Они откинулись на спинки стульев и слабо улыбнулись ему. Найдя свободный стул и усевшись между ними, он улыбался так широко, словно с того момента, как они расстались, прошло не несколько часов, а по меньшей мере несколько лет. Он сидел, развалясь и положив одну ногу на колено другой так, что хорошо были видны мягкие кожаные ботинки светло-кремового цвета. Вокруг столика распространялся слабый запах его одеколона, разительно отличавшийся от того благоухания, которое он источал минувшей ночью. Мэри принялась чесать ногу. Когда они объяснили, что еще не возвращались в гостиницу и ночевали на улице, Роберт в ужасе раскрыл рот и выпрямился. На другой стороне площади первый вальс незаметно перешел в следующий; неподалеку второй оркестр вдохновенно заиграл чопорное танго, «Приют Эрнандо».

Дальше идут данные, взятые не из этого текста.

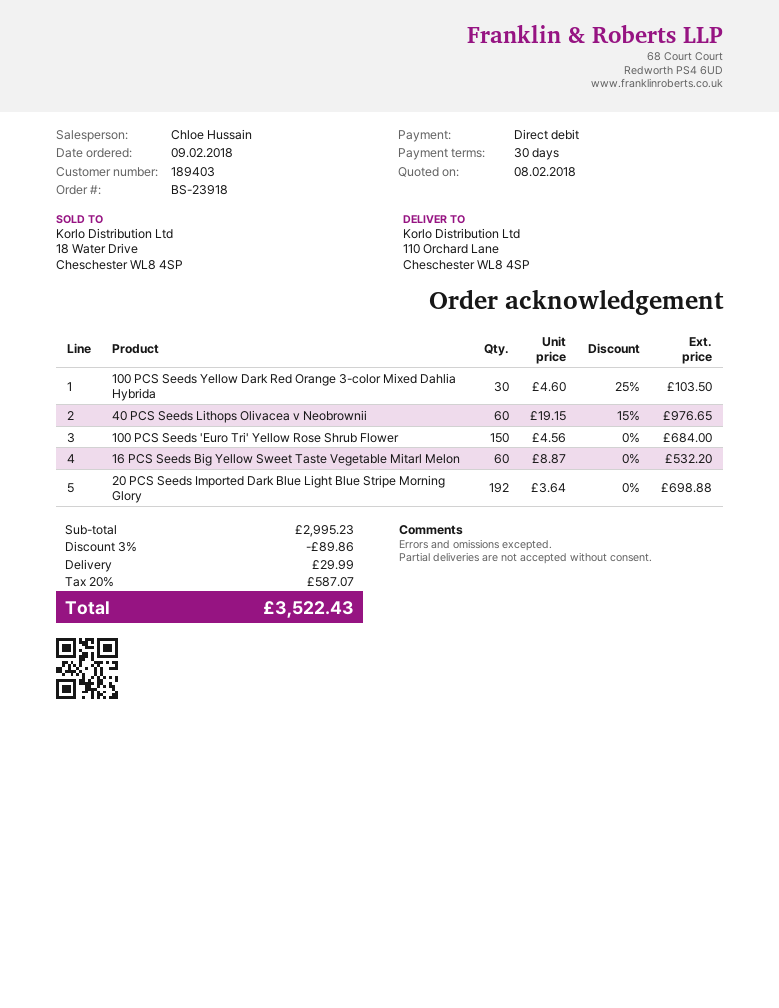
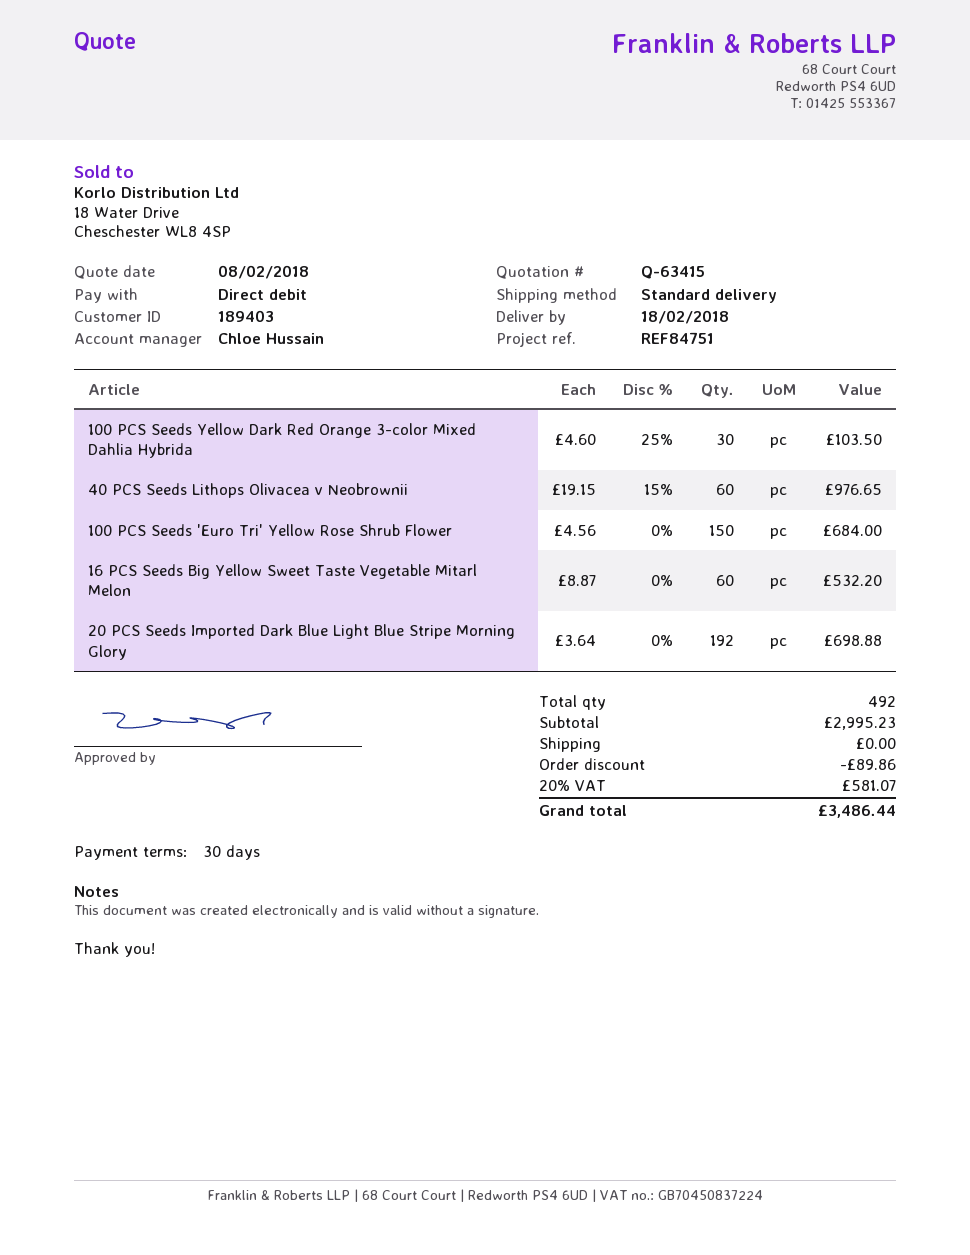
shipping: 29.99 -> 0.00
tax: 20% = 587.07 -> 20% = 581.07
total: 3522.43 -> 3486.44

– Это я виноват! – воскликнул Роберт. – Из-за вина и моих дурацких историй вы засиделись допоздна.

– Перестань чесать, – сказал Колин Мэри, а Роберту: – Вовсе нет. Нам следовало взять с собой карту города.

Но Роберт уже вскочил на ноги, положив одну руку на локоть Колина, а другой потянувшись к ладони Мэри.

– Нет, это моя вина. Я обязан ее загладить. Вы воспользуетесь моим гостеприимством.

– Но это невозможно, – неуверенно сказал Колин. – Мы живем в гостинице.

– При такой усталости гостиница – не самое лучшее место для отдыха. Я устрою вас так удобно, что вы позабудете об этой ужасной ночи.

Роберт задвинул свой стул под столик, чтобы дать Мэри пройти. Колин дернул ее за юбку:

– Обожди-ка минутку… – Короткое танго резко подошло к своему финалу и при помощи искусной модуляции превратилось в увертюру Россини; вальс перешел в галоп. – Постой…

Но Роберт уже вел Мэри за руку между столиками. Ее движения отличались замедленным автоматизмом сомнамбулы. Роберт обернулся и нетерпеливо крикнул Колину:

– Мы возьмем такси!

Они прошли мимо оркестра, мимо башни с часами, чья тень была уже не больше пенька, и направились к оживленному порту, центру населенной лагуны, где лодочники, казалось, сразу узнали Роберта и принялись наперебой предлагать ему свои услуги.